= Exercise details =
Below are the records. Gather each line that holds "bold".

Web page revision data
-.-.-

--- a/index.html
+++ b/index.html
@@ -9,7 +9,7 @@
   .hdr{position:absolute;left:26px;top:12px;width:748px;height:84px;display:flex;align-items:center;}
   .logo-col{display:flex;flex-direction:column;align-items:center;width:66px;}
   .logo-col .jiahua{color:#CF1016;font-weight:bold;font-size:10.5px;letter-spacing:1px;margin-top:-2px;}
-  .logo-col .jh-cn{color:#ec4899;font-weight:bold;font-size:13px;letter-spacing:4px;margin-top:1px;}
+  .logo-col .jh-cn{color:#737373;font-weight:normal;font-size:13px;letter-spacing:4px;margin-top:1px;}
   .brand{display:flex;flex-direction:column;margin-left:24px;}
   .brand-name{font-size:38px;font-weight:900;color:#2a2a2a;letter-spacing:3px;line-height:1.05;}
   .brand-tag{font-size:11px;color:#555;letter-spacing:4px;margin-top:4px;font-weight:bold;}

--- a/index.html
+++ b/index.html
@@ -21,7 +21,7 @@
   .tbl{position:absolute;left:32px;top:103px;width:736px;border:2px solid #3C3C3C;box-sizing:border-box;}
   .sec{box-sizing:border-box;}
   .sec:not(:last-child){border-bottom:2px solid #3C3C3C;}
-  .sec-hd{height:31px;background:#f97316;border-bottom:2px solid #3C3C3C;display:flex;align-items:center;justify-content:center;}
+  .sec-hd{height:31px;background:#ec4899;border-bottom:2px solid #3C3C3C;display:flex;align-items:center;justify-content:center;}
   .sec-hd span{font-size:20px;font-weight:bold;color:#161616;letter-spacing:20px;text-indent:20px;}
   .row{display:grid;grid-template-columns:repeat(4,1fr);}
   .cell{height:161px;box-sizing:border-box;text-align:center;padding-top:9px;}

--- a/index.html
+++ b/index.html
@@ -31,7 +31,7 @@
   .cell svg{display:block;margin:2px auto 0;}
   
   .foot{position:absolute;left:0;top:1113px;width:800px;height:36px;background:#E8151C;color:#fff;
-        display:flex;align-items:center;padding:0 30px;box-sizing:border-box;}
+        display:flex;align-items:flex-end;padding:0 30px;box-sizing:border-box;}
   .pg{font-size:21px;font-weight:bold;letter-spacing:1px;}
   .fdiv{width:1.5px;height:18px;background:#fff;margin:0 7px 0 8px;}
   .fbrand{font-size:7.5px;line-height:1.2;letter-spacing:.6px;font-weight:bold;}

-.-.-

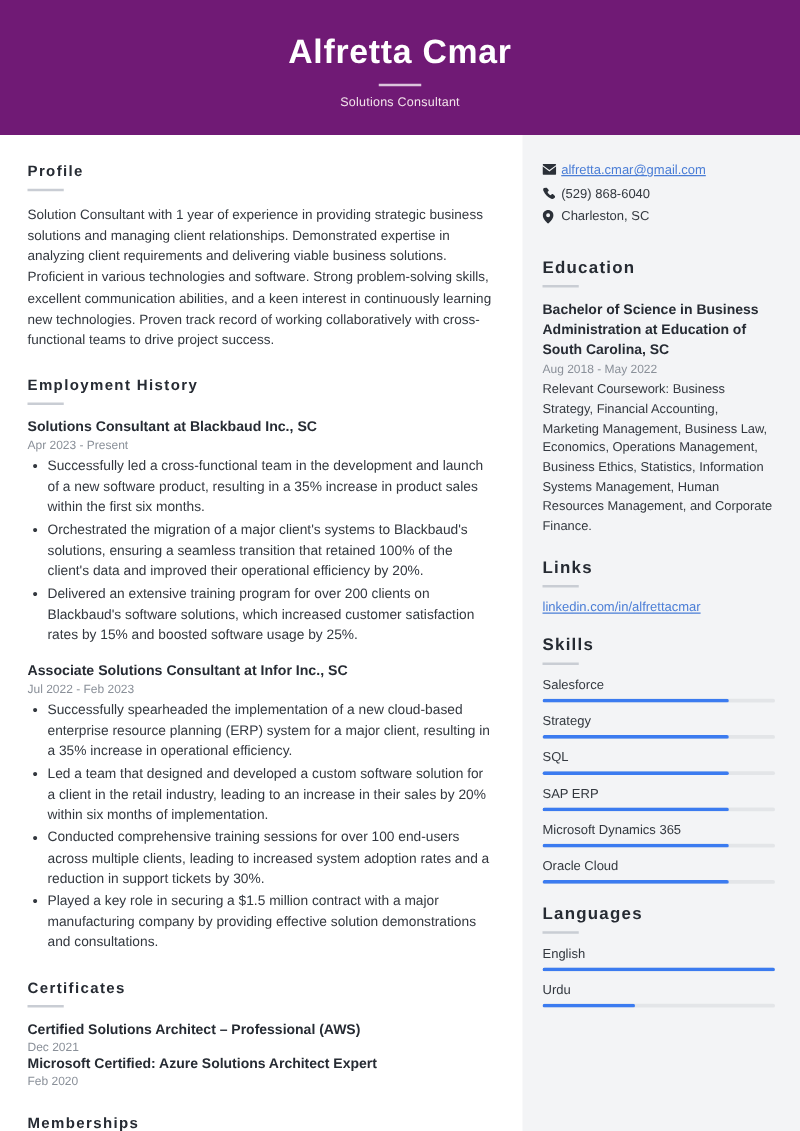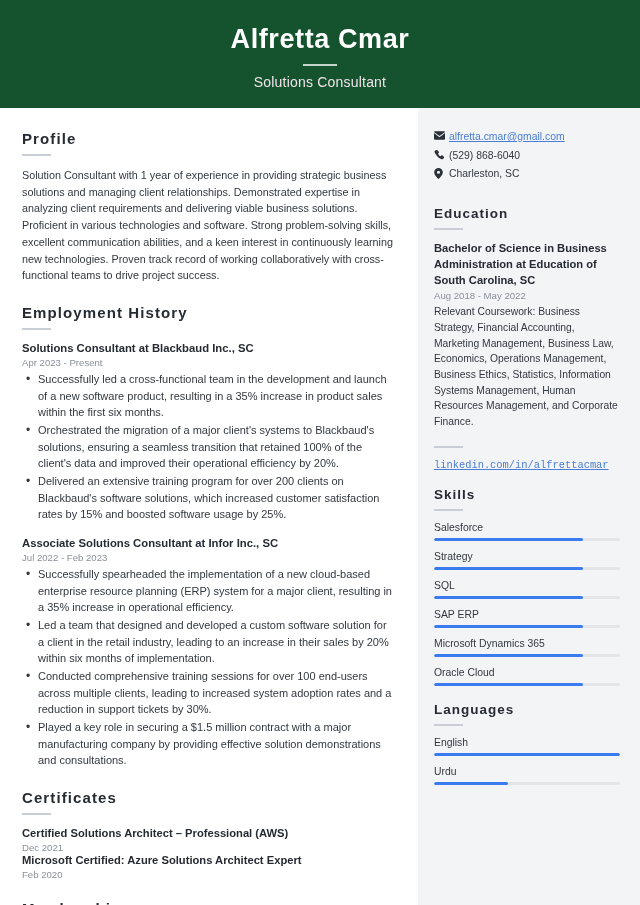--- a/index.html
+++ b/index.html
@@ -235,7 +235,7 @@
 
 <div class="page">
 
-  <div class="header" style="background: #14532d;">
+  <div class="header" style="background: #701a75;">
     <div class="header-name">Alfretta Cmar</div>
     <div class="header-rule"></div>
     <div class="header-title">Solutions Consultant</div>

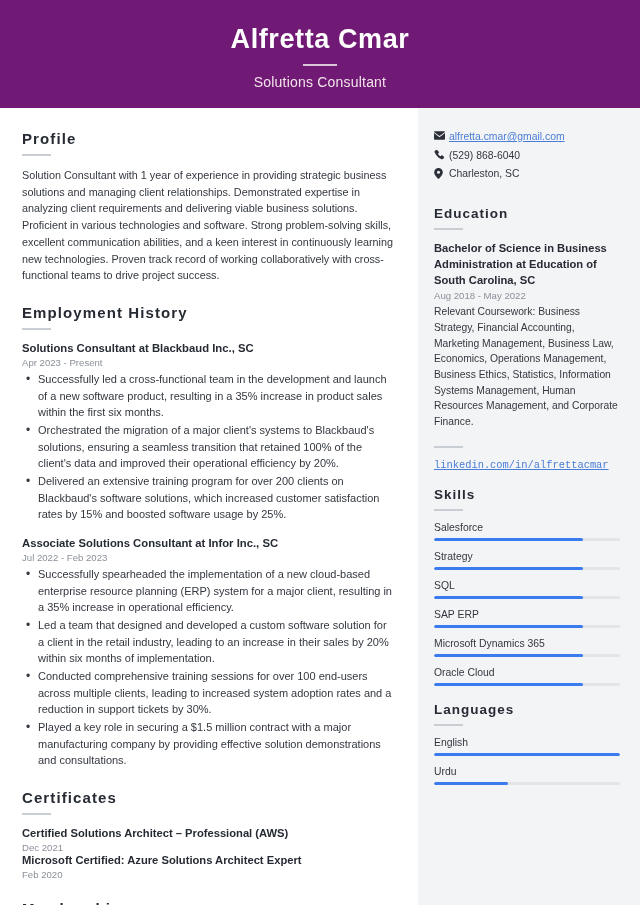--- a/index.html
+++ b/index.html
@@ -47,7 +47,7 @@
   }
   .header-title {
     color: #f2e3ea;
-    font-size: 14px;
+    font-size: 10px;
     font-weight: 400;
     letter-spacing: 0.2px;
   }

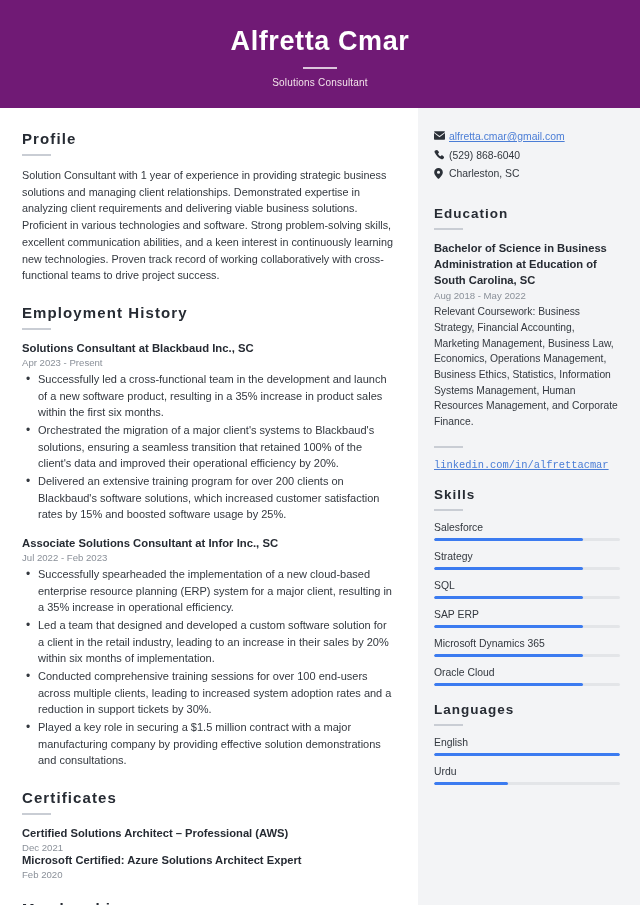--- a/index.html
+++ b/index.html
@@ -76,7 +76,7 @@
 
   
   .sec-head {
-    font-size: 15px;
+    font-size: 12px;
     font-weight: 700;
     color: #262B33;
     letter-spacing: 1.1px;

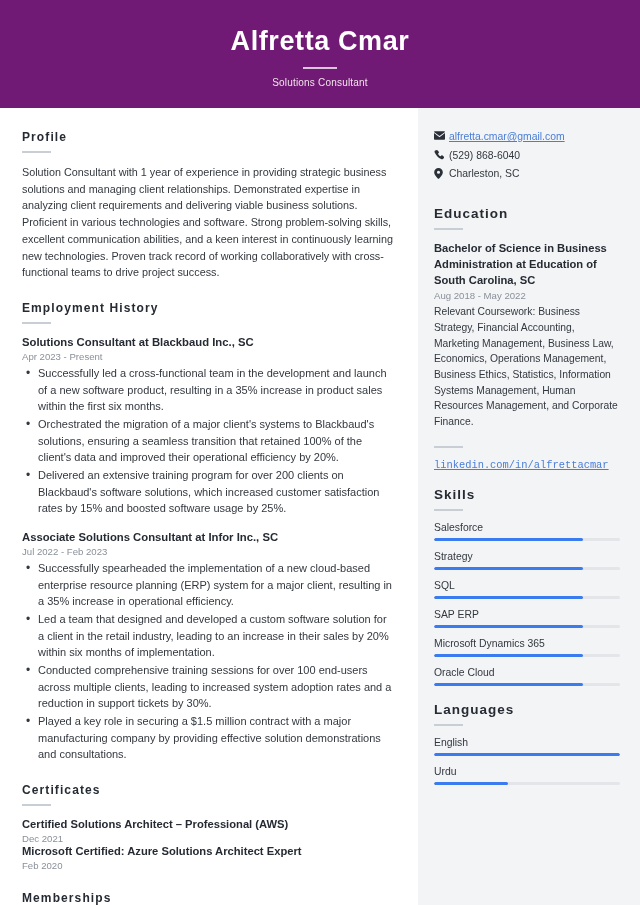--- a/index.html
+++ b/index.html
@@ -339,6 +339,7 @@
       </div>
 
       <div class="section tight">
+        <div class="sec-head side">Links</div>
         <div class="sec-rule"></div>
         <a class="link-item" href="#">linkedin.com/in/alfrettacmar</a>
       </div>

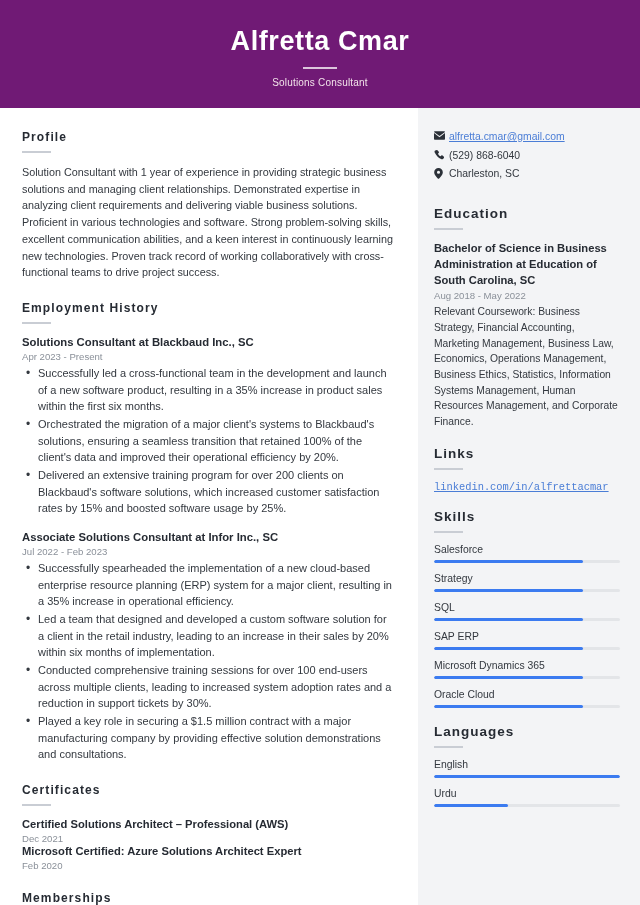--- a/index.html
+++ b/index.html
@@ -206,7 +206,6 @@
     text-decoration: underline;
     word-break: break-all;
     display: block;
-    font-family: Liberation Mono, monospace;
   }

-.-.-

= Result of this exercise =
   .logo-col .jiahua{color:#CF1016;font-weight:bold;font-size:10.5px;letter-spacing:1px;margin-top:-2px;}
-  .logo-col .jh-cn{color:#ec4899;font-weight:bold;font-size:13px;letter-spacing:4px;margin-top:1px;}
   .brand-tag{font-size:11px;color:#555;letter-spacing:4px;margin-top:4px;font-weight:bold;}
   .sec-hd span{font-size:20px;font-weight:bold;color:#161616;letter-spacing:20px;text-indent:20px;}
   .pg{font-size:21px;font-weight:bold;letter-spacing:1px;}
   .fbrand{font-size:7.5px;line-height:1.2;letter-spacing:.6px;font-weight:bold;}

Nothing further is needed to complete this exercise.